Problem requirements - Only lines holding "color" are wanted; copy each of them from the records below.
═══ Data
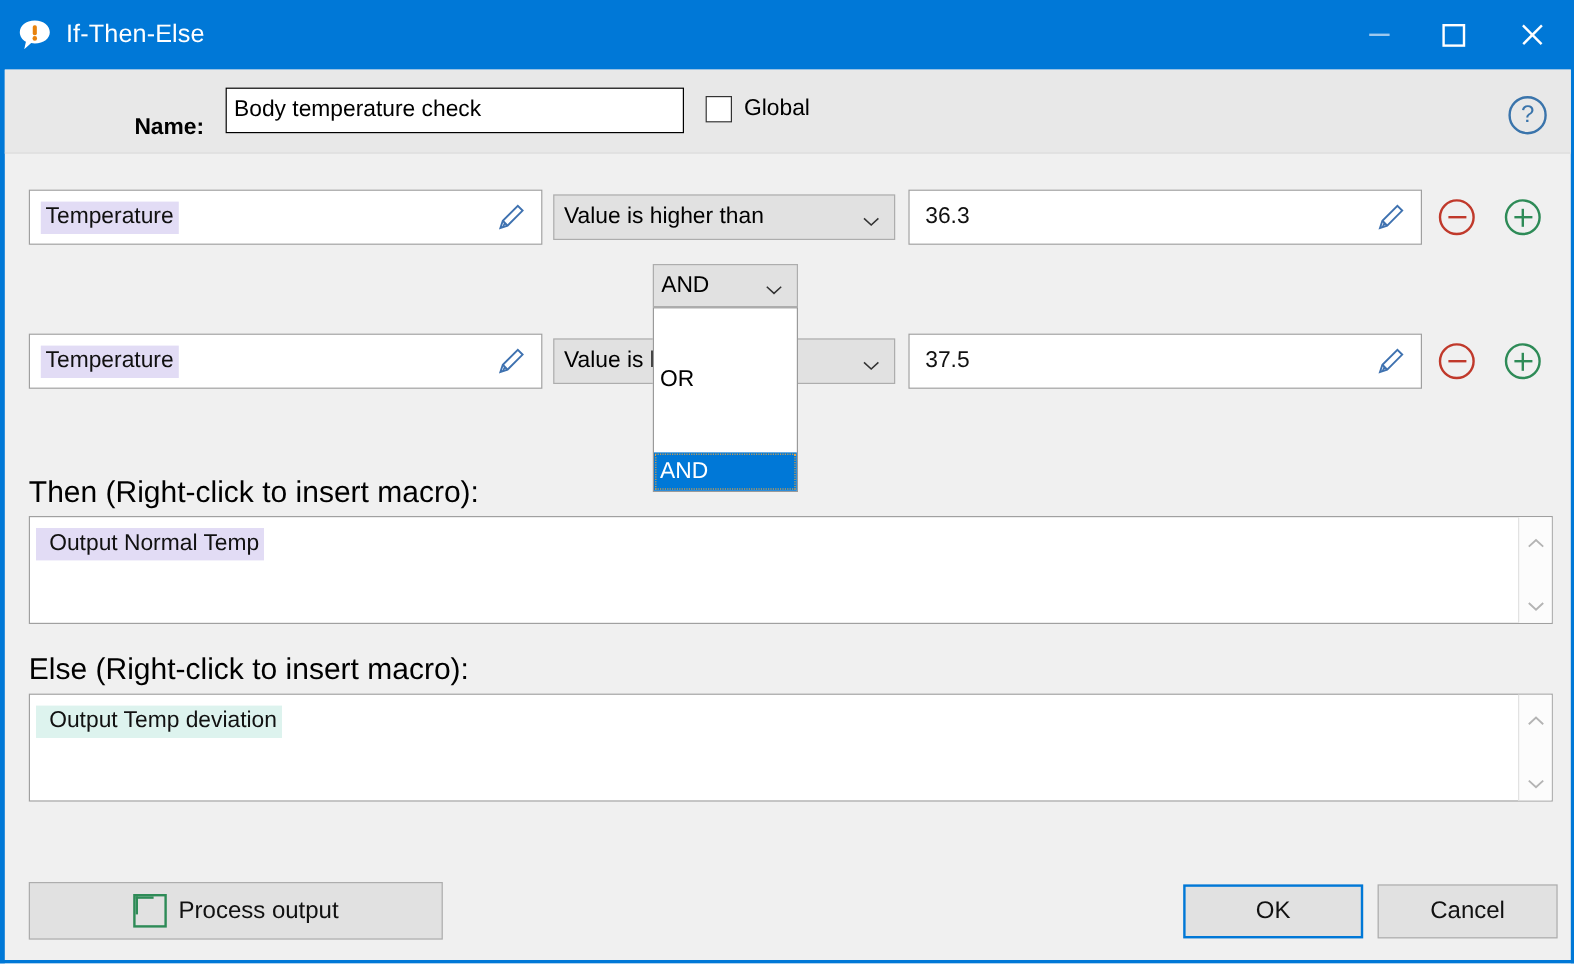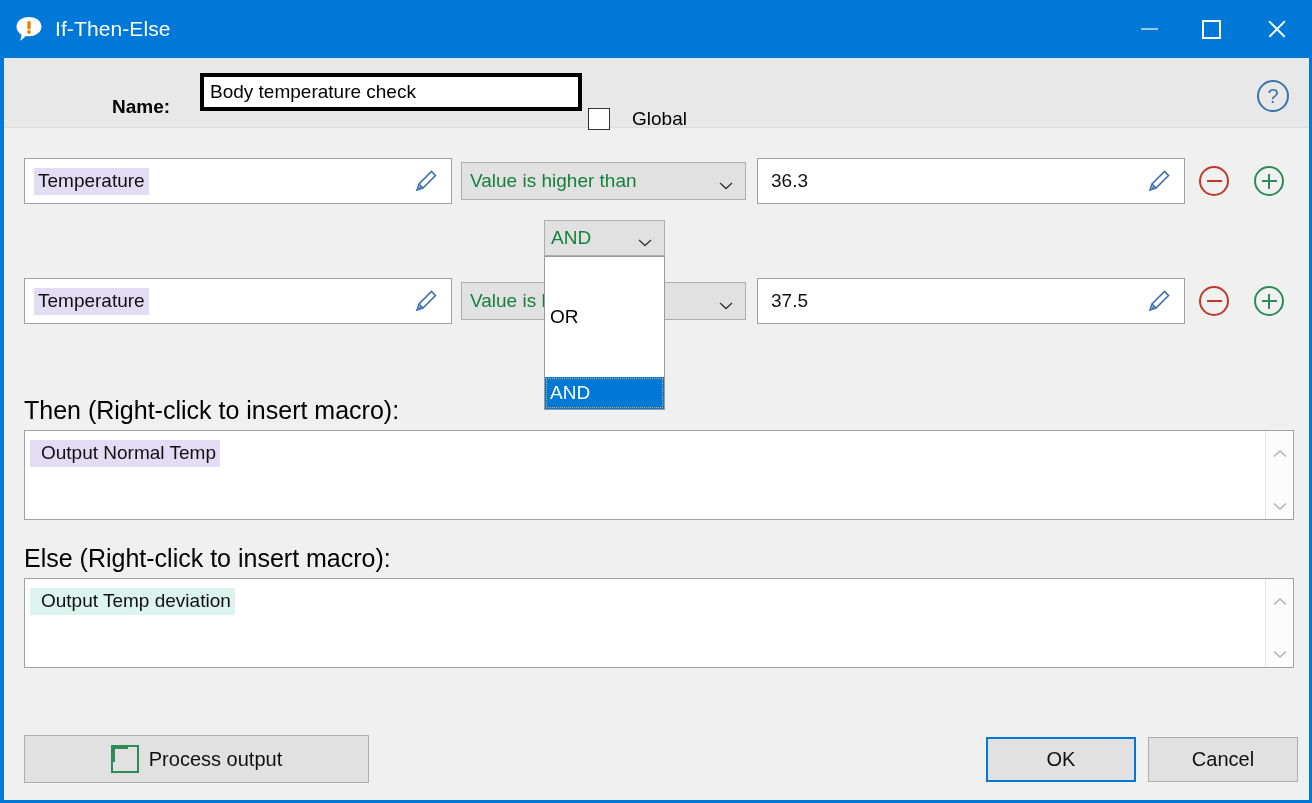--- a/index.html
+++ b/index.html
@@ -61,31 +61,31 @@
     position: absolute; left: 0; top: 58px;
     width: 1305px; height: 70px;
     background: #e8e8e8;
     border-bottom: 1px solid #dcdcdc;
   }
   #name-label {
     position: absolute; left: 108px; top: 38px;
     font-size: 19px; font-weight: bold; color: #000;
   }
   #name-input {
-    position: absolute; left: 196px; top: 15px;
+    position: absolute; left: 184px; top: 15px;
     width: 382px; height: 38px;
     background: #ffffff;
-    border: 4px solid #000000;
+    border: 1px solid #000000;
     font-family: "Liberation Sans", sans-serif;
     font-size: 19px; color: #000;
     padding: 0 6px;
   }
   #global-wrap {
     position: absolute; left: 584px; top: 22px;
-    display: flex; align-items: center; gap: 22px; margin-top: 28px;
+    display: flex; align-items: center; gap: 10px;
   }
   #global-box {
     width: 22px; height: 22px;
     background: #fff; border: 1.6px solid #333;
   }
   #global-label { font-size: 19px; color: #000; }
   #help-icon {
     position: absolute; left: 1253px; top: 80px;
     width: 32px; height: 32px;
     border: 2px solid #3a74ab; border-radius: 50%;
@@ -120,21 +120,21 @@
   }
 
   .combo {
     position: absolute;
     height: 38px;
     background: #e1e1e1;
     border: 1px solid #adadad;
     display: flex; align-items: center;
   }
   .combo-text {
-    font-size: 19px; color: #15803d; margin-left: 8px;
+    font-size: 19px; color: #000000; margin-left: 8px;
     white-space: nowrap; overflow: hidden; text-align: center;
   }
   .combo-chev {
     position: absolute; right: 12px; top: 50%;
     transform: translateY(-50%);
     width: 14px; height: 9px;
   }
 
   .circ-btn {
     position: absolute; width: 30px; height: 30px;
══════
═══ Data
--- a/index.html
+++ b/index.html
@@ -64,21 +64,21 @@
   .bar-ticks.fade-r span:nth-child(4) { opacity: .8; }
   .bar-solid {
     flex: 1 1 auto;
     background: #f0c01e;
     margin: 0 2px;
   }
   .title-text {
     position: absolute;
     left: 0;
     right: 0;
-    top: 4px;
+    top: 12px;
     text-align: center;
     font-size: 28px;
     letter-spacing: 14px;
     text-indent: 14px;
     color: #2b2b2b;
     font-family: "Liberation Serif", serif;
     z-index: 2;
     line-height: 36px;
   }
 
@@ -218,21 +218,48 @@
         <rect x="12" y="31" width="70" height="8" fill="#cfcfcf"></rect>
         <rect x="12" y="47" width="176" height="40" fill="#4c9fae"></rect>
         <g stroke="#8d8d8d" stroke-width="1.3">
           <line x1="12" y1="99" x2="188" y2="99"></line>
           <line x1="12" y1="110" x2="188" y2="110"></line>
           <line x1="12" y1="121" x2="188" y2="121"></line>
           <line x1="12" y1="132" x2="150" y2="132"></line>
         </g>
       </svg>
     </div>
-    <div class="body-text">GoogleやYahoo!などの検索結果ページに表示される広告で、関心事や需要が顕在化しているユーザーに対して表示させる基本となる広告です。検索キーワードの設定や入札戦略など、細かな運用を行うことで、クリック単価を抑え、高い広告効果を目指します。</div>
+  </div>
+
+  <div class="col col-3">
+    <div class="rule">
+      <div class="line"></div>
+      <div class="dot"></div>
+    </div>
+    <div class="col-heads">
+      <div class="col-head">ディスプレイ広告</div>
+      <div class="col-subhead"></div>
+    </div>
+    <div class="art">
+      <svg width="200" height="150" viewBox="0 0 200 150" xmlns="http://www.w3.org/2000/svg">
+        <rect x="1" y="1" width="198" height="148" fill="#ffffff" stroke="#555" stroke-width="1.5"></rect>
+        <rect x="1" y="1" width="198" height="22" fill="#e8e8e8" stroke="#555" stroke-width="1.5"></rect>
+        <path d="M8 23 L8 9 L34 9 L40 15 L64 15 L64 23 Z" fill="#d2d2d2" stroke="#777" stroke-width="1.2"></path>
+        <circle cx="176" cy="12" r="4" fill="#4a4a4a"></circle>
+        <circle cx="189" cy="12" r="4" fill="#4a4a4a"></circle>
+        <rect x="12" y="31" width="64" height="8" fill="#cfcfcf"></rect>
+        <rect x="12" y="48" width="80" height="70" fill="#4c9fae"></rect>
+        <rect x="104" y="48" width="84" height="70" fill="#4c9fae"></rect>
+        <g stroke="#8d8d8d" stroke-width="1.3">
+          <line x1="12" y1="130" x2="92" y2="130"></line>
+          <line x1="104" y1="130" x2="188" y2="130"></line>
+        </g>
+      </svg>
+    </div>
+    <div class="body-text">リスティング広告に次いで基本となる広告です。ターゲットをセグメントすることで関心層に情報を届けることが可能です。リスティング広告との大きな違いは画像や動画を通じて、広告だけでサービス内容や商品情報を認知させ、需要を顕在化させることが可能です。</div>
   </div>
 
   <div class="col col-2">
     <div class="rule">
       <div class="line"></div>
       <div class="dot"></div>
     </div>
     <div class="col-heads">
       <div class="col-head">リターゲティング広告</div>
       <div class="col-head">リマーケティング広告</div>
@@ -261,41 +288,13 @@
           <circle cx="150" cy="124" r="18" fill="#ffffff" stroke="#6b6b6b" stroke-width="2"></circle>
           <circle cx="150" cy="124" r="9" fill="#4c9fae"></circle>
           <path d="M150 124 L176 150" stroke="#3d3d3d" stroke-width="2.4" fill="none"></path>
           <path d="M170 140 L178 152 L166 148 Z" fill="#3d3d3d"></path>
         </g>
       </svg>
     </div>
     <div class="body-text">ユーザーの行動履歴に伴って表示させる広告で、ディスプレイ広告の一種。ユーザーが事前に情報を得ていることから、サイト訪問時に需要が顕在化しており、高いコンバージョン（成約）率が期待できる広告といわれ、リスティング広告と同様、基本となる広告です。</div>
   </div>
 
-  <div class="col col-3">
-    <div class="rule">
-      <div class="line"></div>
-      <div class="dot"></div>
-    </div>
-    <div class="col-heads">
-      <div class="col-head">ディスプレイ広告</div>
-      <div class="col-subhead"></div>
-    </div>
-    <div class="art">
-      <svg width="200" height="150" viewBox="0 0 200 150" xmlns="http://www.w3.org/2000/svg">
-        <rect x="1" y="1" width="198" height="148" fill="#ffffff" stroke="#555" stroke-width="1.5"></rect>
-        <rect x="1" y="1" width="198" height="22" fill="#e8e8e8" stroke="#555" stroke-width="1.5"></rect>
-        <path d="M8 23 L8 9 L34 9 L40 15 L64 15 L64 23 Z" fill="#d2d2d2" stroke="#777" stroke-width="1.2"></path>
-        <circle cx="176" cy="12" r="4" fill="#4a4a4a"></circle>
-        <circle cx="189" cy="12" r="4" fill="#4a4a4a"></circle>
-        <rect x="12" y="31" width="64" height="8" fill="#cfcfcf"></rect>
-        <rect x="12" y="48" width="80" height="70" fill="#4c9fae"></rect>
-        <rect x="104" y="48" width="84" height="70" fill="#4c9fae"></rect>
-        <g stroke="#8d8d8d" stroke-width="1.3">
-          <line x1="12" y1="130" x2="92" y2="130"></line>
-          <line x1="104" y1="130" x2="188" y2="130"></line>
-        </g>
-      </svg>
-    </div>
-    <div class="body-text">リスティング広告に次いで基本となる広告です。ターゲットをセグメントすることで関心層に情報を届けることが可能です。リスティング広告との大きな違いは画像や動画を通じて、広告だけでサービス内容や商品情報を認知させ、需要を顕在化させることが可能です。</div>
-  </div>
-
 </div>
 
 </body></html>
══════
═══ Data
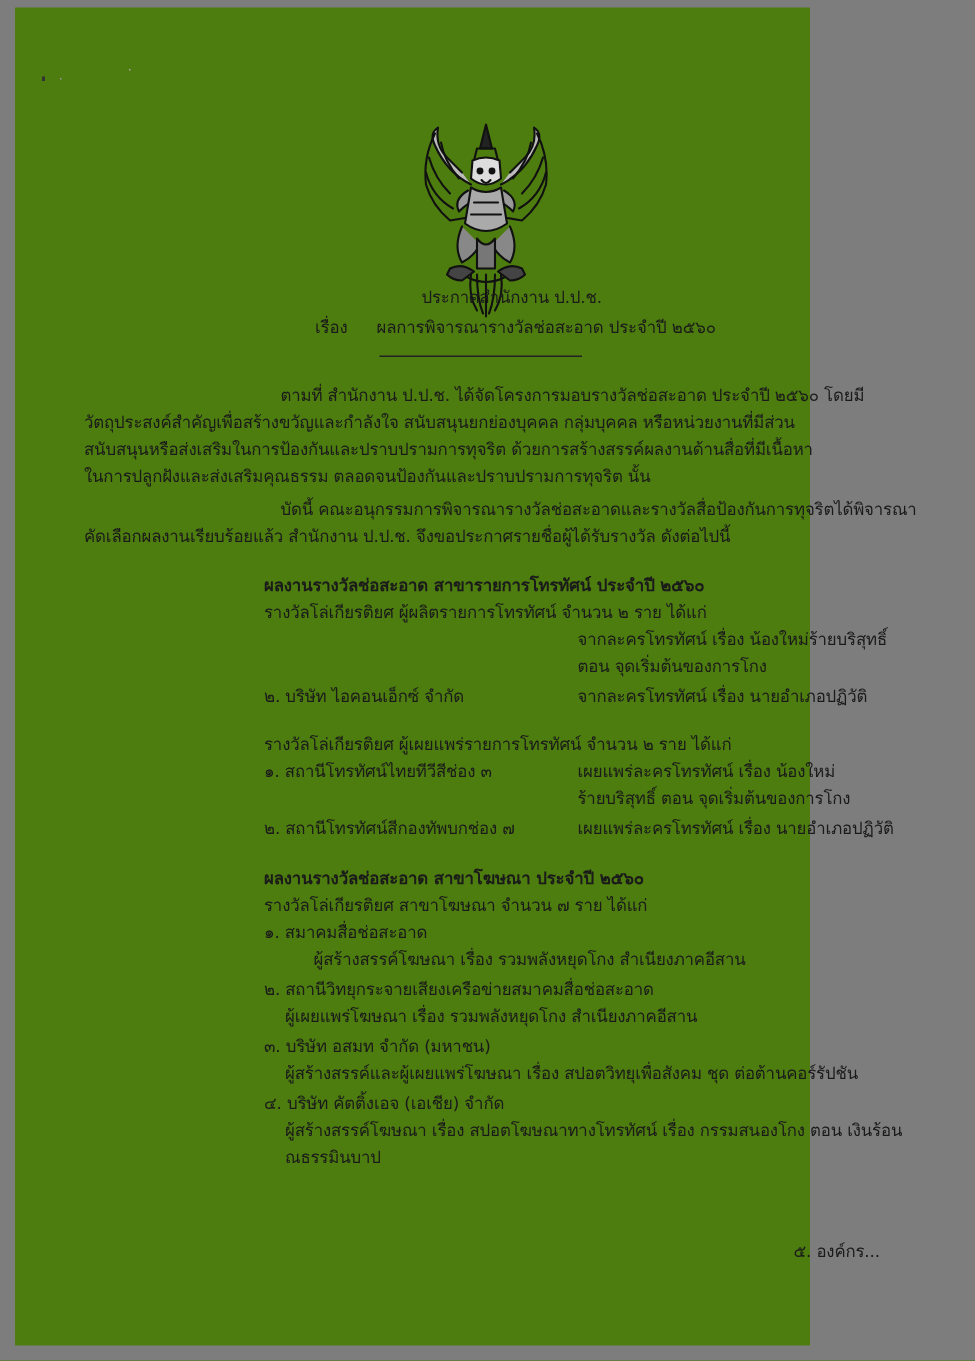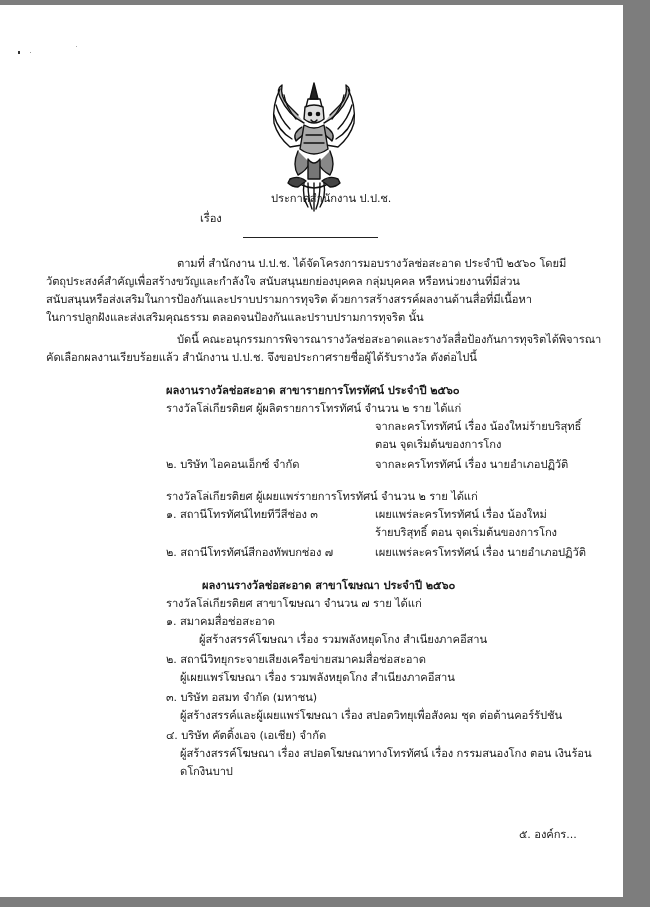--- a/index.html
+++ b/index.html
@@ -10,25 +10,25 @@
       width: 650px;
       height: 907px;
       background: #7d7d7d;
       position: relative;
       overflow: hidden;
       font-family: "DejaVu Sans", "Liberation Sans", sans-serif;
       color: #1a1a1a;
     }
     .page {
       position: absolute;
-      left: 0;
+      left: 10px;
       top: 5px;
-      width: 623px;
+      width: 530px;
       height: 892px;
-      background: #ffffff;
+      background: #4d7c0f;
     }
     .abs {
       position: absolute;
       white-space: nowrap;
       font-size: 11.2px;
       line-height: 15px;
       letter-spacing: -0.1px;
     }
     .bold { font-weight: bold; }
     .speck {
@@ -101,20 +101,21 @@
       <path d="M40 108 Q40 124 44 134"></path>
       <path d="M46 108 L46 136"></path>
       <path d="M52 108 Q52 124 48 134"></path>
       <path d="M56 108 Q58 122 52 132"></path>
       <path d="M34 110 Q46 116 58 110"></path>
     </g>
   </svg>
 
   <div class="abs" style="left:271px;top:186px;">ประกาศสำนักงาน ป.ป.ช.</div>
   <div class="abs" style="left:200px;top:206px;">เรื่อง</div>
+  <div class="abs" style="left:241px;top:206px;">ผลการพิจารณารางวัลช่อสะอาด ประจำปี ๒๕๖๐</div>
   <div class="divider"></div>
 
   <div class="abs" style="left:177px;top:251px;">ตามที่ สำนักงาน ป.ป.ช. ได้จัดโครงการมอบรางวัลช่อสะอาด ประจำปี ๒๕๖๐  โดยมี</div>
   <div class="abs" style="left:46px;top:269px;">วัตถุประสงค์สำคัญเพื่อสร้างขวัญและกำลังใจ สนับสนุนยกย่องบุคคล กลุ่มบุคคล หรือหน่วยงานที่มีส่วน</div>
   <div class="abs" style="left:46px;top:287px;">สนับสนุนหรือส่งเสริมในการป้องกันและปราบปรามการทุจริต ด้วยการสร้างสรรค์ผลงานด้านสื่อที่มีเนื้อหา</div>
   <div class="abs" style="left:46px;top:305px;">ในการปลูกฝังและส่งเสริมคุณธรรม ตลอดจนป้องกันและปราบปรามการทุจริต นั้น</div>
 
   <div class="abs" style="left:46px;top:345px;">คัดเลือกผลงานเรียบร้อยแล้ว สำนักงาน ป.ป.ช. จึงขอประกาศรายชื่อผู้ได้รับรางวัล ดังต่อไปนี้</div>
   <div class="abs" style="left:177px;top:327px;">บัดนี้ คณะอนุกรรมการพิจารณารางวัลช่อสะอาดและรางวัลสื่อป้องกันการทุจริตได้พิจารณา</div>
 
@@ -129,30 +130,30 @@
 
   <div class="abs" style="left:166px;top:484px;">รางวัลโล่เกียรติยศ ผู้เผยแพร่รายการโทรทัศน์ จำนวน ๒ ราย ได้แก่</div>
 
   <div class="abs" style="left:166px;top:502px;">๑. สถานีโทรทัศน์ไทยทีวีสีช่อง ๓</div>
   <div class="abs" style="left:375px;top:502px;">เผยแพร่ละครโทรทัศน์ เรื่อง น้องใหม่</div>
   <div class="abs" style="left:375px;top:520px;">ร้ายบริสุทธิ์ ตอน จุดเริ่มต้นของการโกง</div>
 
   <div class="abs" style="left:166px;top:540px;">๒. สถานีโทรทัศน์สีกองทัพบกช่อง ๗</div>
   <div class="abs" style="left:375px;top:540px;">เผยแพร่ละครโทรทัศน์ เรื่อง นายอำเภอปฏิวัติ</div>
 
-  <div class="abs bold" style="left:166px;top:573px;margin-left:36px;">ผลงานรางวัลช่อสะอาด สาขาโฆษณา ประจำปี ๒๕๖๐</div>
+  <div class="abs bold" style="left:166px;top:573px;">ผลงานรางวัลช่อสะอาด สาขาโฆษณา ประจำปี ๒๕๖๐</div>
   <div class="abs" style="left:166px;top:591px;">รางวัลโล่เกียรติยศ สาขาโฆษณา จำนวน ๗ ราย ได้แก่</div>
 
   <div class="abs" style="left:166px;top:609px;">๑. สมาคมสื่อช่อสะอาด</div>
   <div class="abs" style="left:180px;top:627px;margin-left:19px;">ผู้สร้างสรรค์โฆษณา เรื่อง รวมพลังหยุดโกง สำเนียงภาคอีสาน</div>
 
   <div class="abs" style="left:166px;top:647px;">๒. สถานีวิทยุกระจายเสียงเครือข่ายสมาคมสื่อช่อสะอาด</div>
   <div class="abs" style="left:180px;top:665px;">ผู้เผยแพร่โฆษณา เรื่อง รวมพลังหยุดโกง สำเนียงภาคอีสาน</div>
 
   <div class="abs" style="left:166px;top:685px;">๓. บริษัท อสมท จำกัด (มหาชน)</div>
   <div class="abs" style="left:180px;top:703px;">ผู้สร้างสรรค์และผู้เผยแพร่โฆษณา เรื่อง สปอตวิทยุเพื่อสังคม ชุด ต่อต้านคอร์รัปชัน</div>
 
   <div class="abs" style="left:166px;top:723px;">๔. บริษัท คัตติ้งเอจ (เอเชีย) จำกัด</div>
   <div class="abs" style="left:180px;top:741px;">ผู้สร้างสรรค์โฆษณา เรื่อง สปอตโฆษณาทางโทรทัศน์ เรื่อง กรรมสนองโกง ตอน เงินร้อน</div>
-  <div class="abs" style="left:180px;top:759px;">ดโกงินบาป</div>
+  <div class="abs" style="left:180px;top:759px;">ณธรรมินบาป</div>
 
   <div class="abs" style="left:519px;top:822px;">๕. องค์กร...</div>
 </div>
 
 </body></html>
══════
Answer area -
     font-size: 19px; font-weight: bold; color: #000;
     font-size: 19px; color: #000;
   #global-label { font-size: 19px; color: #000; }
-    font-size: 19px; color: #15803d; margin-left: 8px;
+    font-size: 19px; color: #000000; margin-left: 8px;
     color: #2b2b2b;
       color: #1a1a1a;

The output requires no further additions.